Guantanamo Bay: The World's Most Expensive Prison

At a cost of nearly one million dollars per year per detainee, Guantanamo Bay is the most expensive prison in the entire world.

The Miami Herald‘s Carol Rosenberg exposed the runaway costs of the military detention center in a shocking report earlier this week. According to Rosenberg, taxpayers pay about $800,000 annually for each of the 171 detainees in Guantanamo Bay.
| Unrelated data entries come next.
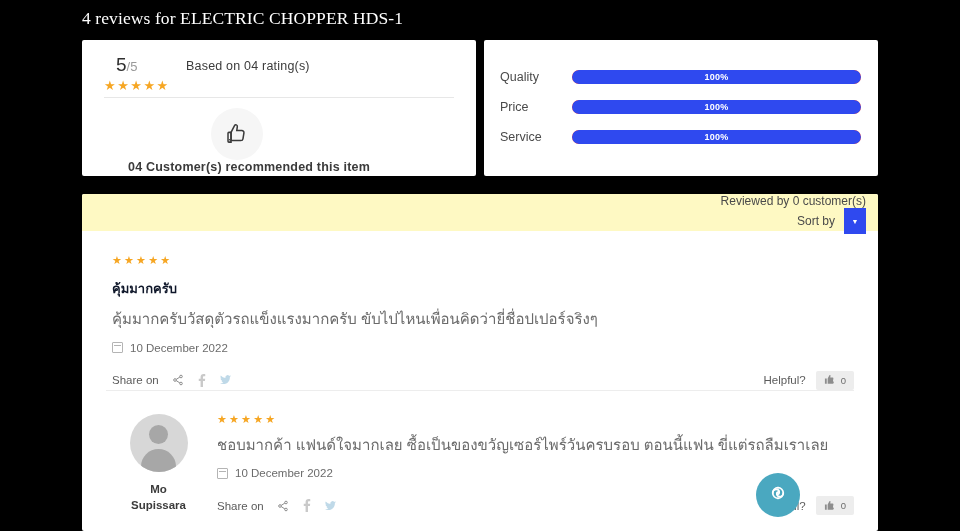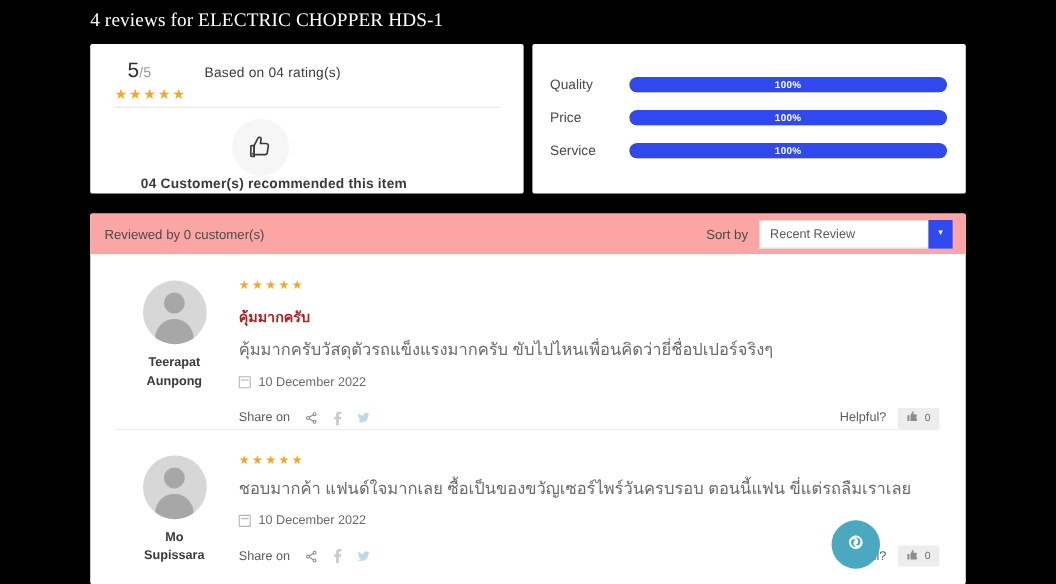--- a/index.html
+++ b/index.html
@@ -111,7 +111,7 @@
   .bar-track {
     flex: 1;
     height: 14px;
-    background: #fde047;
+    background: #ef4444;
     border-radius: 7px;
     overflow: hidden;
   }

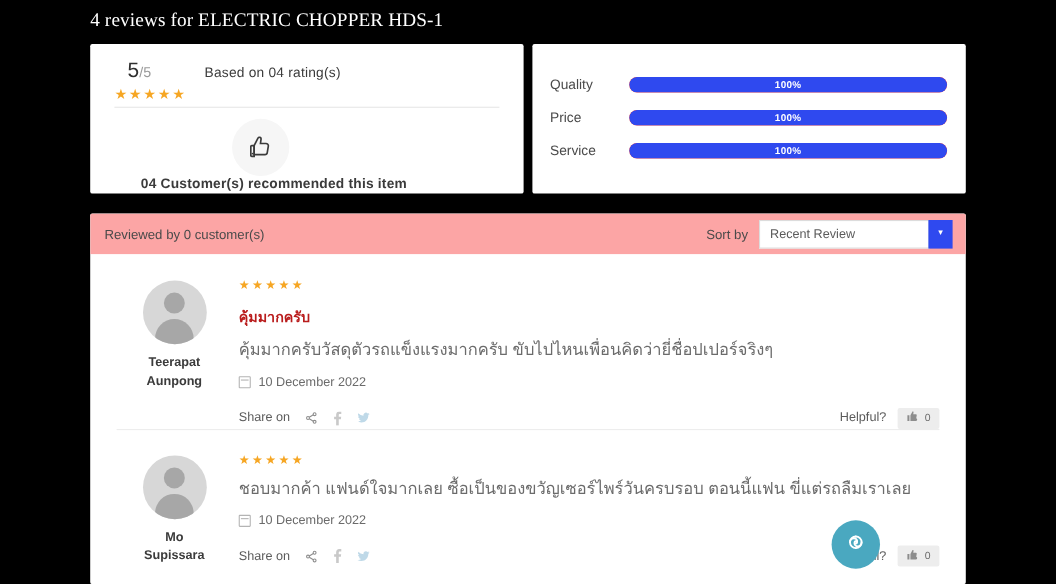--- a/index.html
+++ b/index.html
@@ -140,11 +140,12 @@
   }
   .reviews-head {
     height: 37px;
-    background: #fca5a5;
-    display: flex;
-    align-items: center;
+    background: #fef9c3;
+    display: flex;
+    align-items: flex-end;
     padding: 0 12px 0 13px;
     position: relative;
+    flex-direction: column;
   }
   .reviewed-by {
     font-size: 12px;

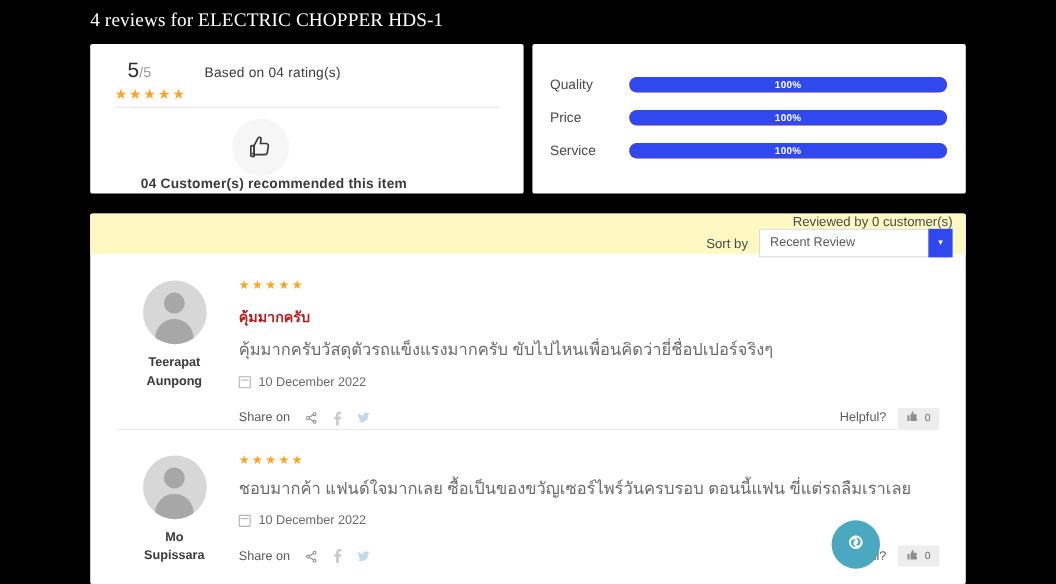--- a/index.html
+++ b/index.html
@@ -392,9 +392,6 @@
       <div class="reviewed-by">Reviewed by 0 customer(s)</div>
       <div class="sort-wrap">
         <div class="sort-label">Sort by</div>
-        <div class="select-box">
-          <span>Recent Review</span>
-        </div>
         <div class="select-arrow">
             <span>▼</span>
           </div>

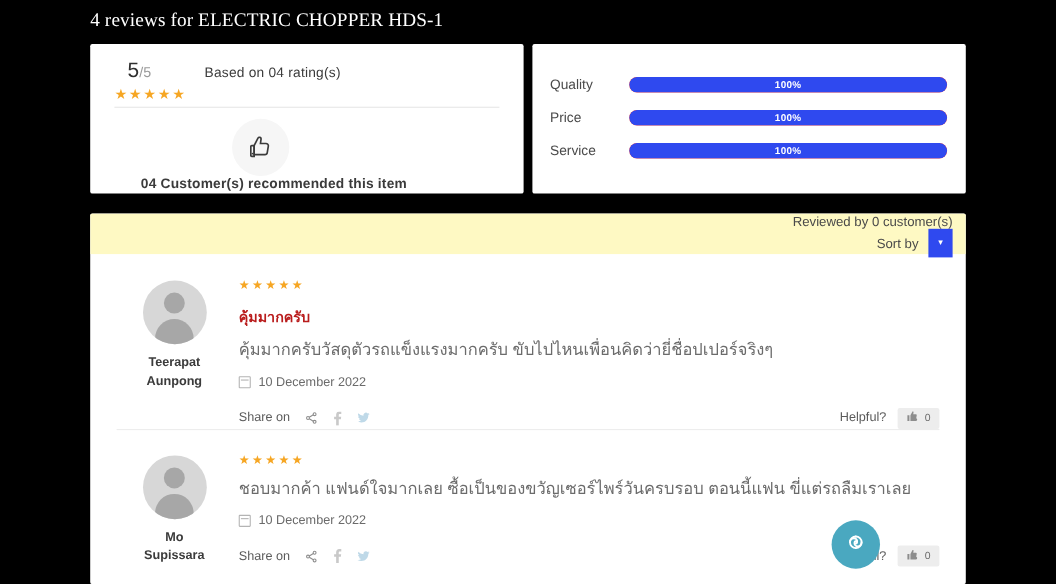--- a/index.html
+++ b/index.html
@@ -244,7 +244,7 @@
     margin-top: 12px;
     font-size: 13px;
     font-weight: bold;
-    color: #b91c1c;
+    color: #0f172a;
   }
   .review-text {
     margin-top: 9px;

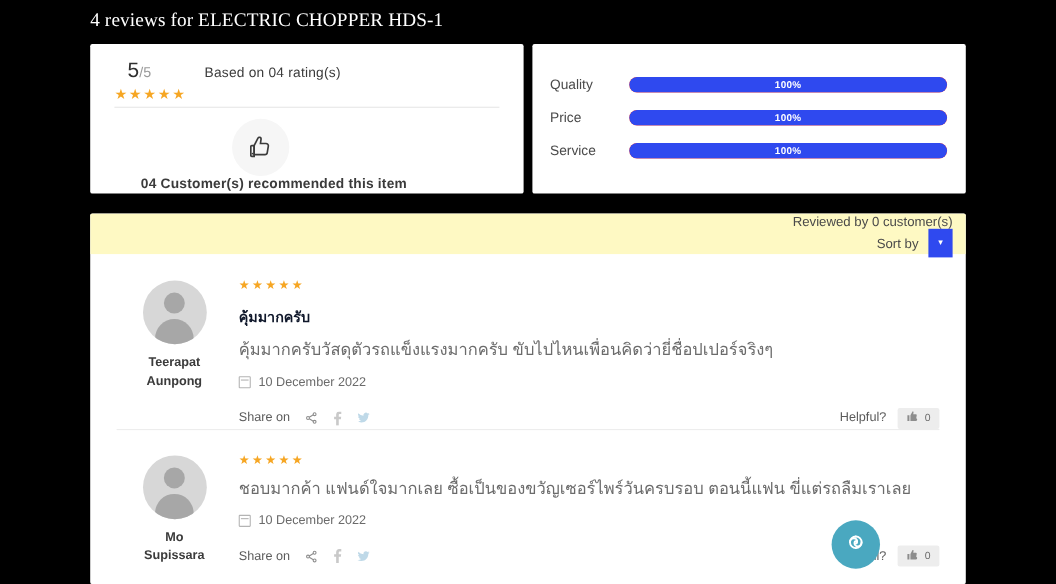--- a/index.html
+++ b/index.html
@@ -399,13 +399,6 @@
     </div>
 
     <div class="review">
-      <div class="reviewer">
-        <div class="avatar"></div>
-        <div class="reviewer-name">
-          <div>Teerapat</div>
-          <div>Aunpong</div>
-        </div>
-      </div>
       <div class="review-body">
         <div class="stars-row">★★★★★</div>
         <div class="review-title">คุ้มมากครับ</div>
That number is about 30 times as much as the $25,000 per year it costs to hold a captive in a federal prison.

Some of Guantanamo Bay’s high costs are unavoidable; for example, it is expensive but necessary to transport all of the remote prison’s supplies and personnel by air or by sea.

Other costs — such as massage chairs for the guards, cable TV, a 24,000 book library, and multiple soccer fields for cooperative detainees — are far more questionable. The daily cost of food for each captive is $38.45, which is significantly higher than the average American citizen spends on their meals.

Guantanamo Bay’s seemingly endless funding comes in large part because it is considered an open-ended battlefield necessity, despite the fact that the last prisoner there arrived in 2008. This also contributes to the high costs; Guantanamo Bay guards get combat pay, despite not actually fighting. Additionally, Congress has repeatedly resisted calls to cut Guantanamo Bay’s funding.

Even the detention center’s former deputy commander, retired Army Brig. Gen. Greg Zanetti, thinks it’s time to reconsider Guantanamo Bay’s costs. “It’s a slow-motion Berlin Airlift — that’s been going on for 10 years,” he said.

[Zanetti] has never disputed that America needed the detention center after 9/11 but argues that today it deserves a cost-benefit analysis.

“What complicates the overall command further is you have the lawyers, interrogators, and guards all operating under separate budgets and command structures,” he said. “It’s like combining the corporate cultures and budgets of Goldman, Apple, and Coke. Business schools would have a field day dissecting the structure of Guantánamo.”

Here’s a tip for the super-committee: Instead of searching for ways to cut Social Security, Medicaid, and other benefit programs, maybe they should look for ways to bring down Guantanamo Bay’s $139 million annual cost.

Or better, yet, maybe they should reconsider President Obama’s 2009 closure order and find a way to shut down Guantanamo Bay for good.